#### Exercise description
Repeat the records below word for word, but start at the line that contains "- If both contexts", stop after the last line, and include nothing else.

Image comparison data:
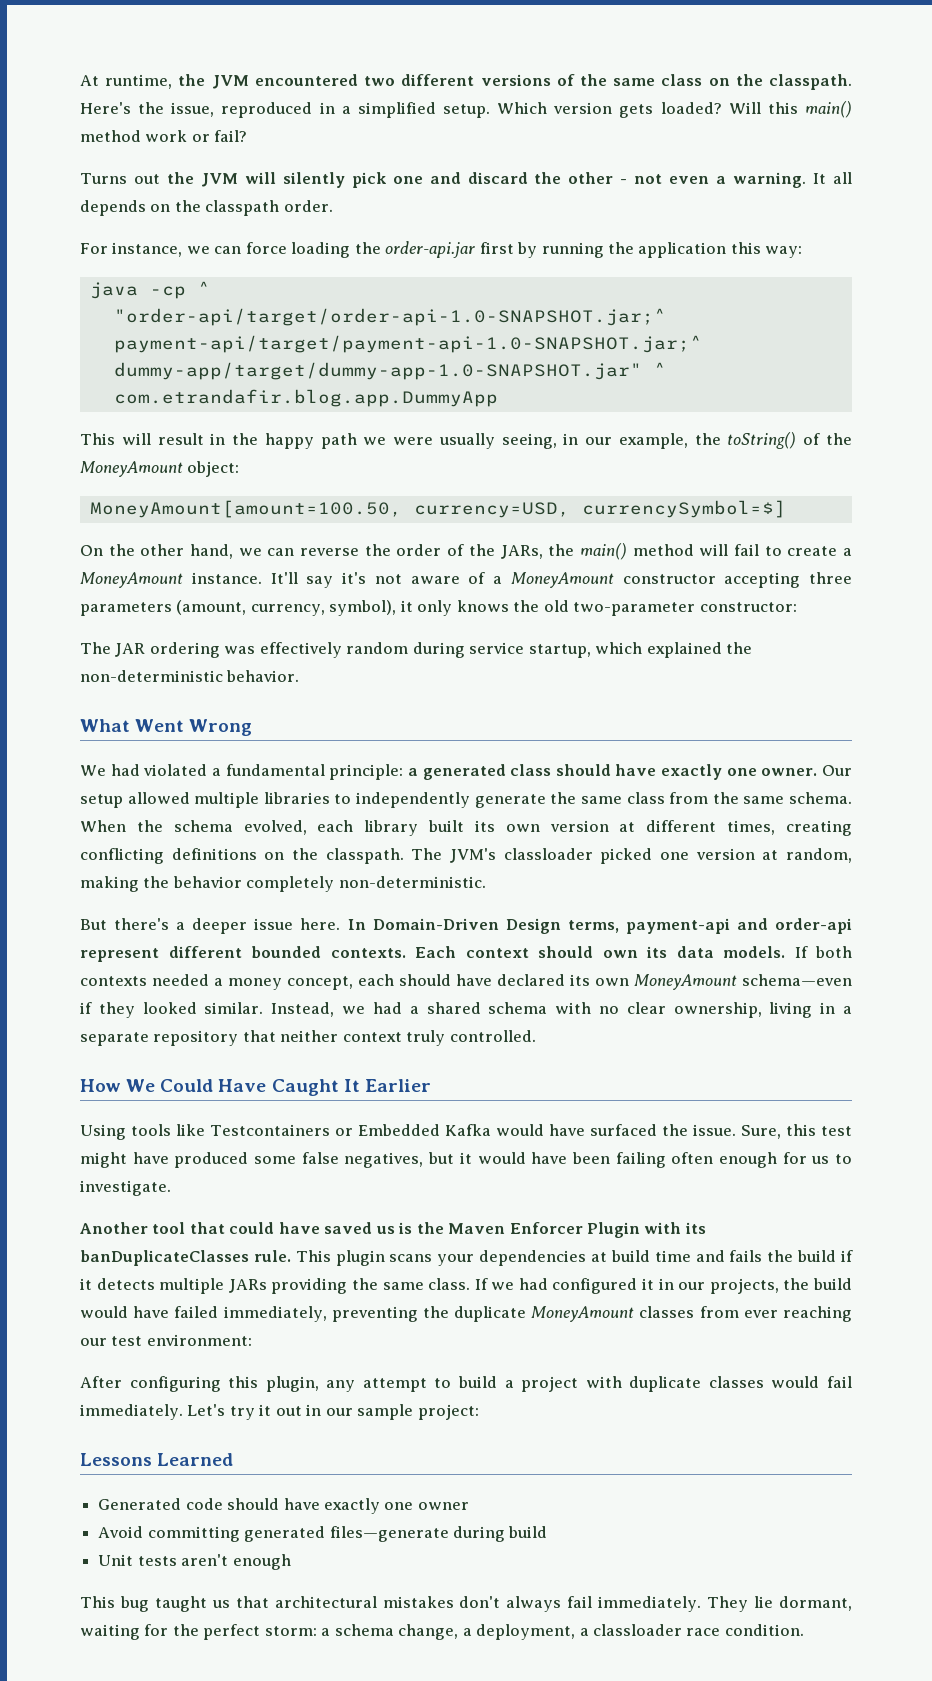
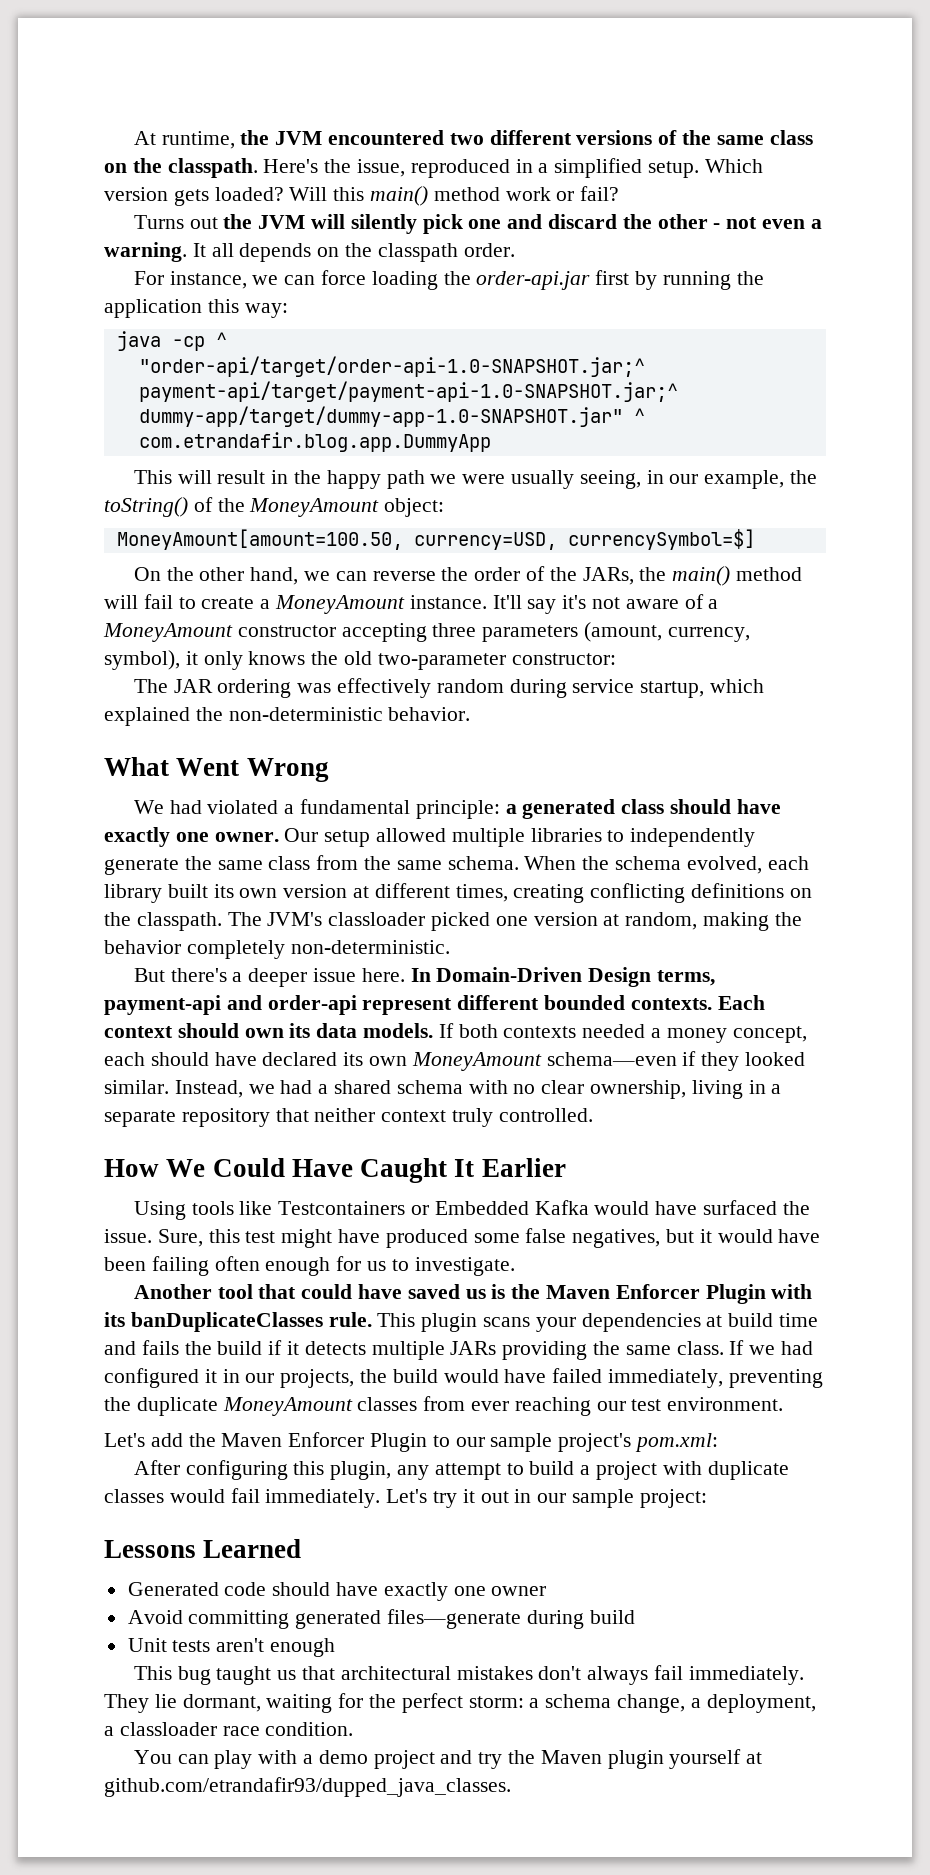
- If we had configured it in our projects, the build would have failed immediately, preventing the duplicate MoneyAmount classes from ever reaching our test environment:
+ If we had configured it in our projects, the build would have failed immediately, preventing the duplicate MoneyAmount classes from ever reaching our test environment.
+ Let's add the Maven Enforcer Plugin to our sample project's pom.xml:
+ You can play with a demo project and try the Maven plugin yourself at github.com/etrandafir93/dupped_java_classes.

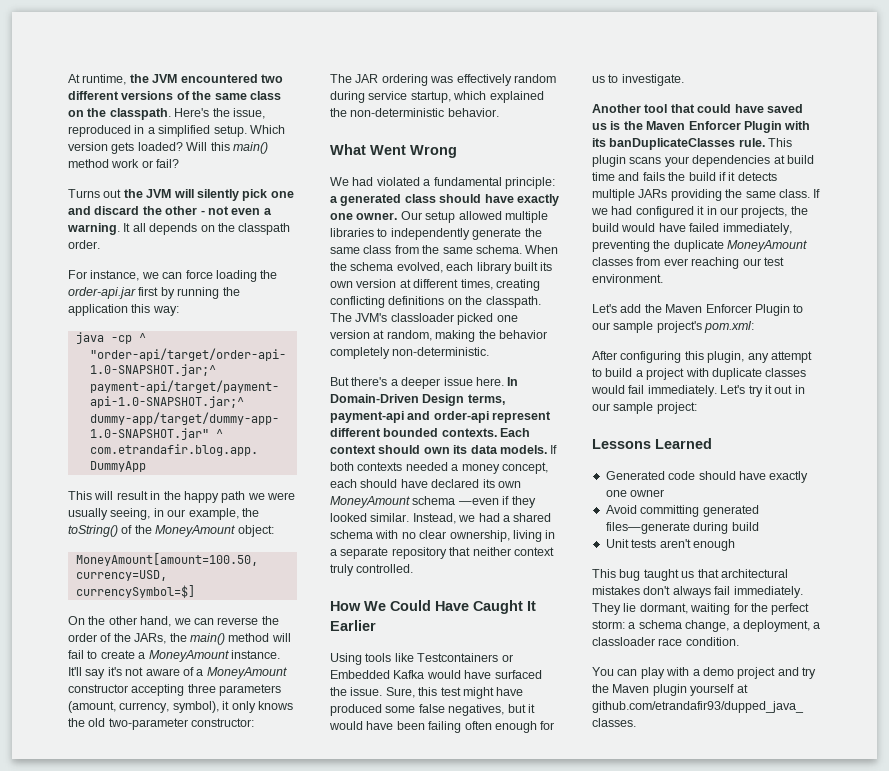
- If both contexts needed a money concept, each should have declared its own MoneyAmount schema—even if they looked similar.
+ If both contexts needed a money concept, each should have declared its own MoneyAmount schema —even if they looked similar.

#### Output for this exercise
- If both contexts needed a money concept, each should have declared its own MoneyAmount schema—even if they looked similar.
+ If both contexts needed a money concept, each should have declared its own MoneyAmount schema —even if they looked similar.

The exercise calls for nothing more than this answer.